The one vet we got a hold of is in Kendall, and obviously we have no way of getting there. We talked to the doctor, and all he said was to wait it out... Yeah. Right. Now poor Narcy is not with us anymore. But there wasn't much he could do without taking a look at the rabbit in the first place.
I know from the bottom of my heart, my mom and I tried everything we could. And to you, my dearest friends, thank you for all the support and advice. It meant the world to me then, and it means the world to me now.
I let her wander around the backyard just an hour ago. She looked so happy... she was running all around the backyard going up to the rest of the rabbits.
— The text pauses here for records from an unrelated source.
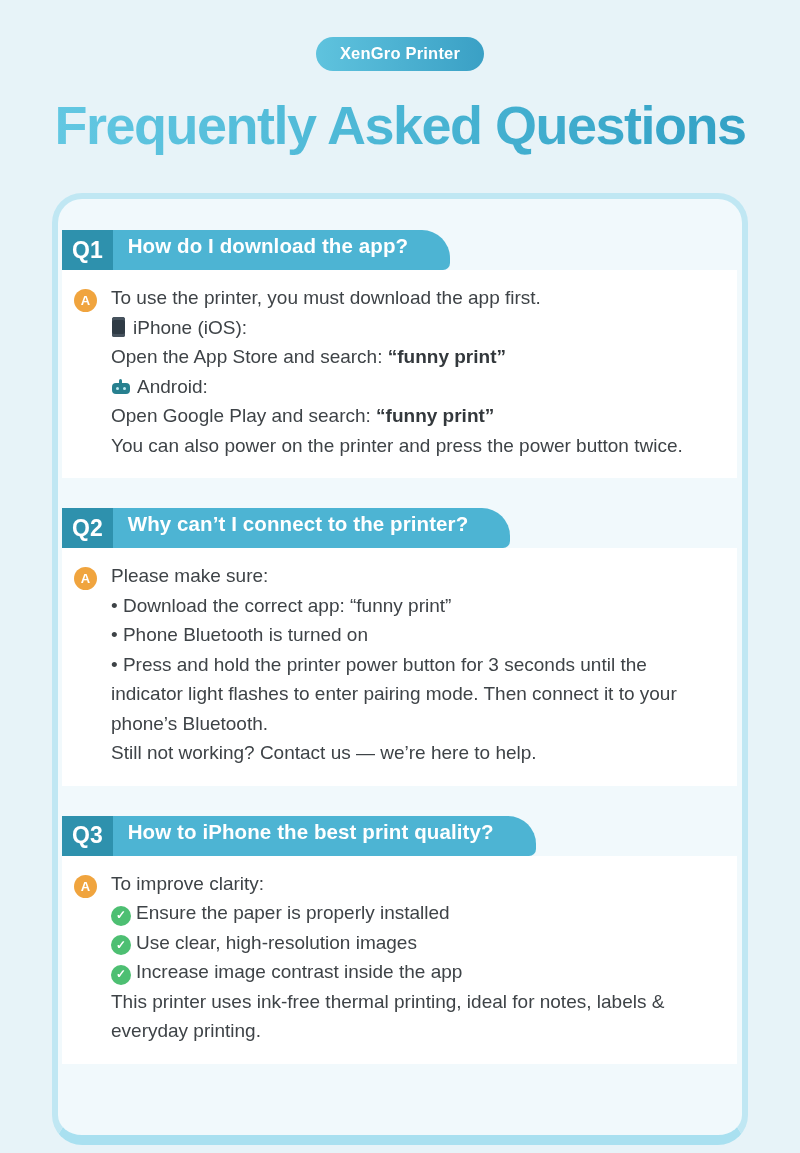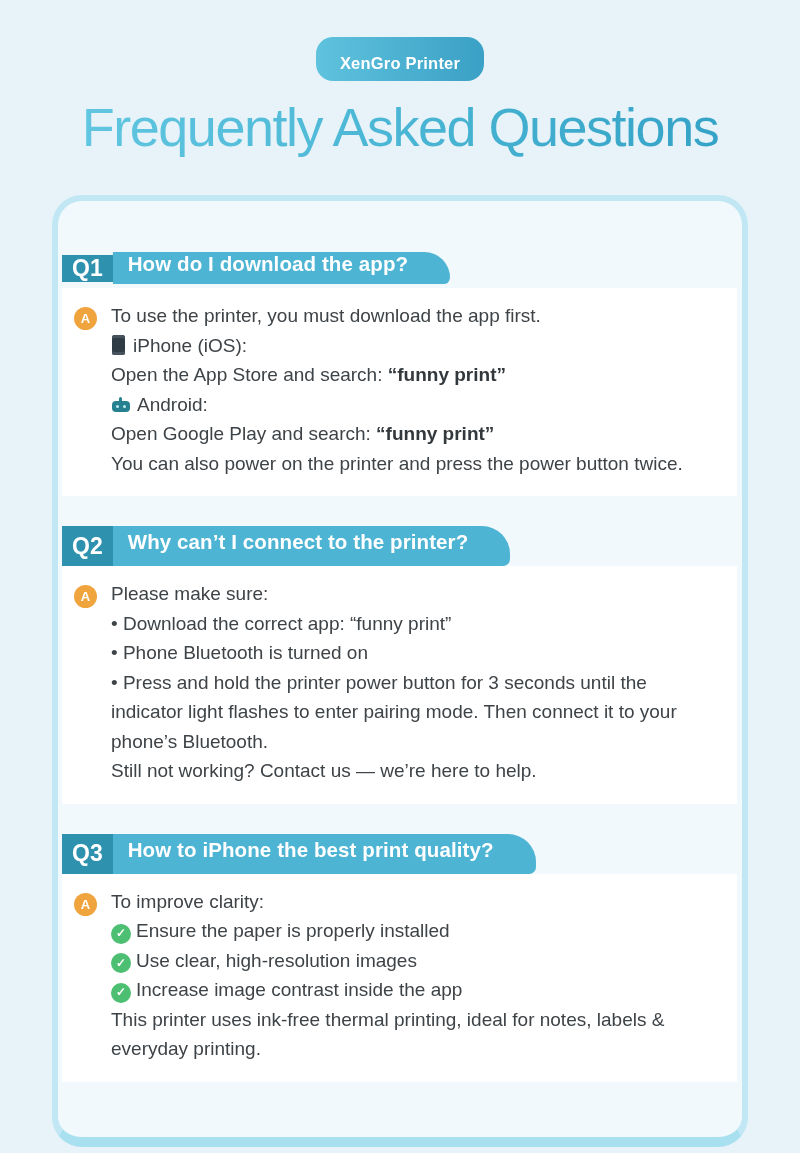"XenGro Printer" .brand-pill { padding: 17px 24px 8px -> 7px 24px 8px }
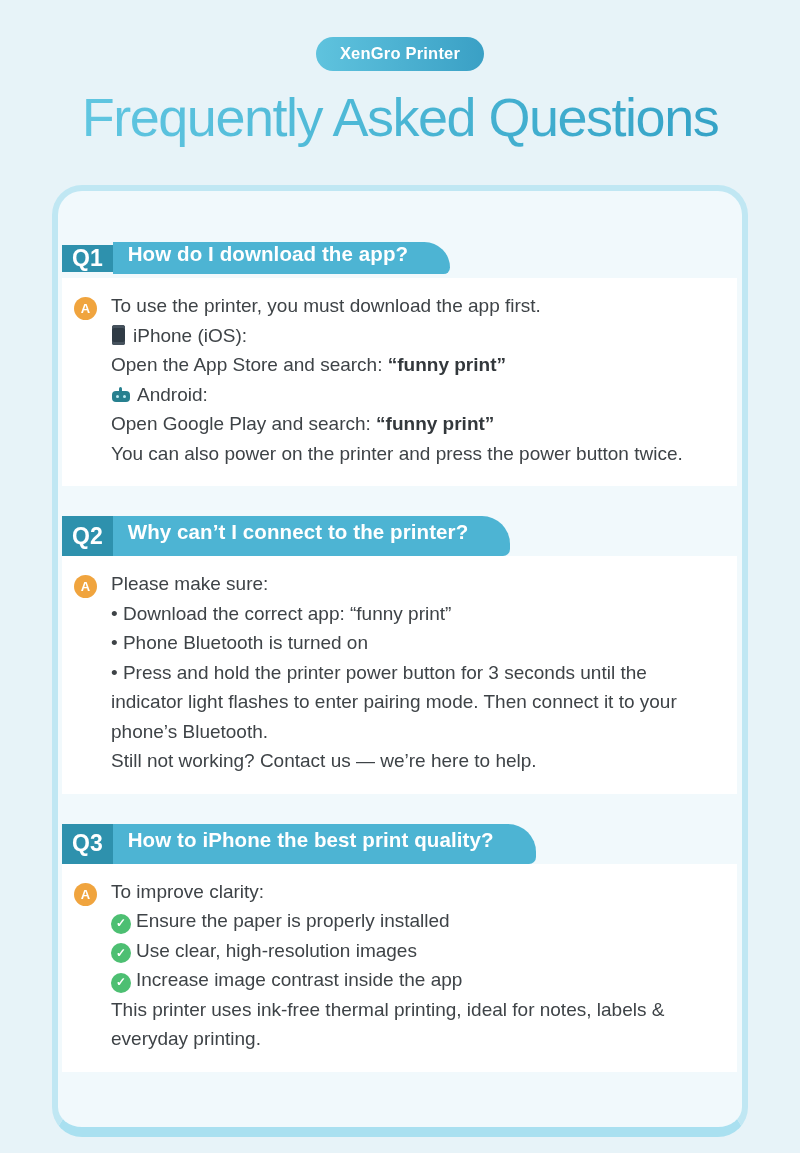"Frequently Asked Questions" .page-title { font-weight: normal -> bold; margin-top: 15px -> 23px }
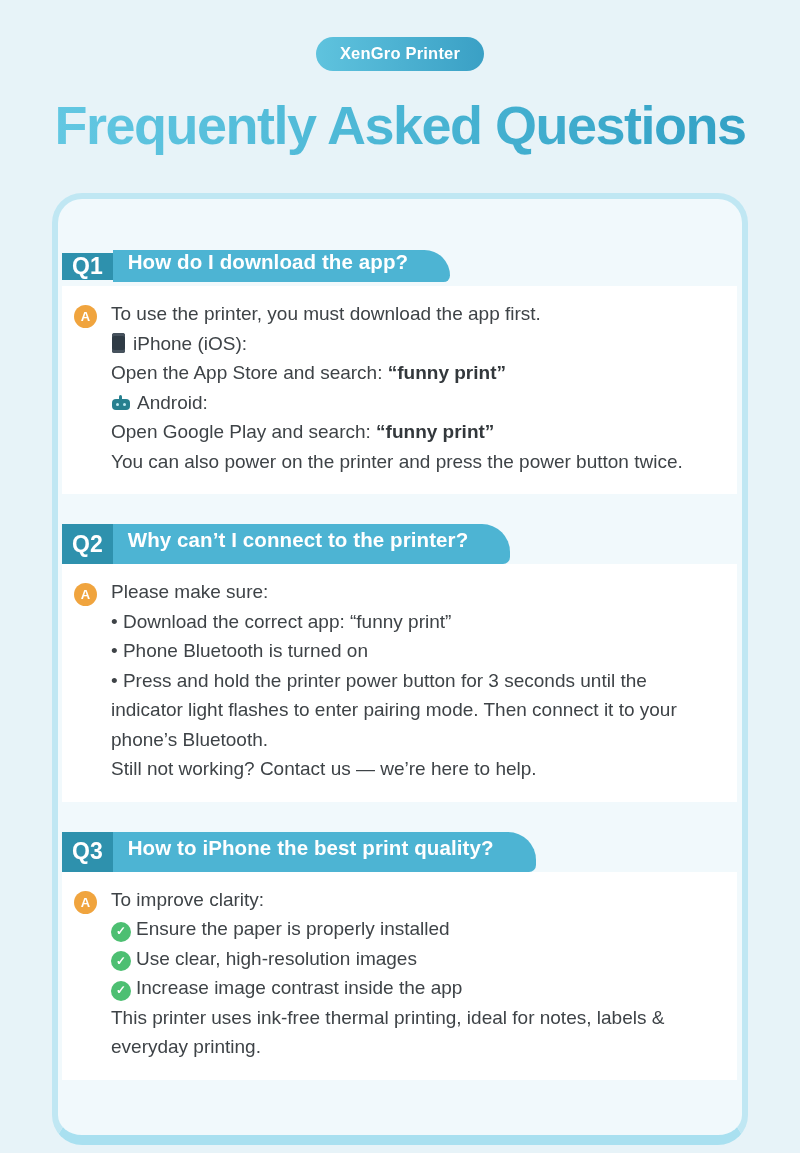"Q1" .faq-header.first { align-items: center -> none; margin-top: 16px -> 0 }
My mom thinks that she was saying goodbye to them, in her own way. When I brought her in, she started convulsing. The first thing I thought back to was Fester... how that's what happened before he...
My mom told me to leave. I didn't want to, but then I started crying hysterically. She ordered me to leave the kitchen. I did. I continued to cry in that manner.
But then I realized I was being selfish. God only knows how much the poor little fluff ball was suffering. I wanted to say my goodbye... but I don't think I was gonna be able to take it. I couldn't see her die. I couldn't! I want to start crying again.
To many that don't understand my passion for rabbits, would say I'm being ridiculous. My dad... I knew he wouldn't take me to a vet knowing that my bunny was sick. He never would, he despises rabbits. Till this day he still wants me to get rid of all the ones I have. Fuck you, dad. I love you, but no way am I getting rid of darlings.
I just thanked all things holy that my mom is all right, that everyone is okay. I'm trying to think optimistically to bring me some peace of mind I guess. But for years, I haven't known what peace of mind is...R.I.P Narcy.... just like Fester you'll always be in my heart. Always.
Poor thing looks frightened, and really wants to tear my digi cam away. :| Damn Narcy even now your bunny glare of doom scares me to no end... >.>; I want to hug you so bad right now.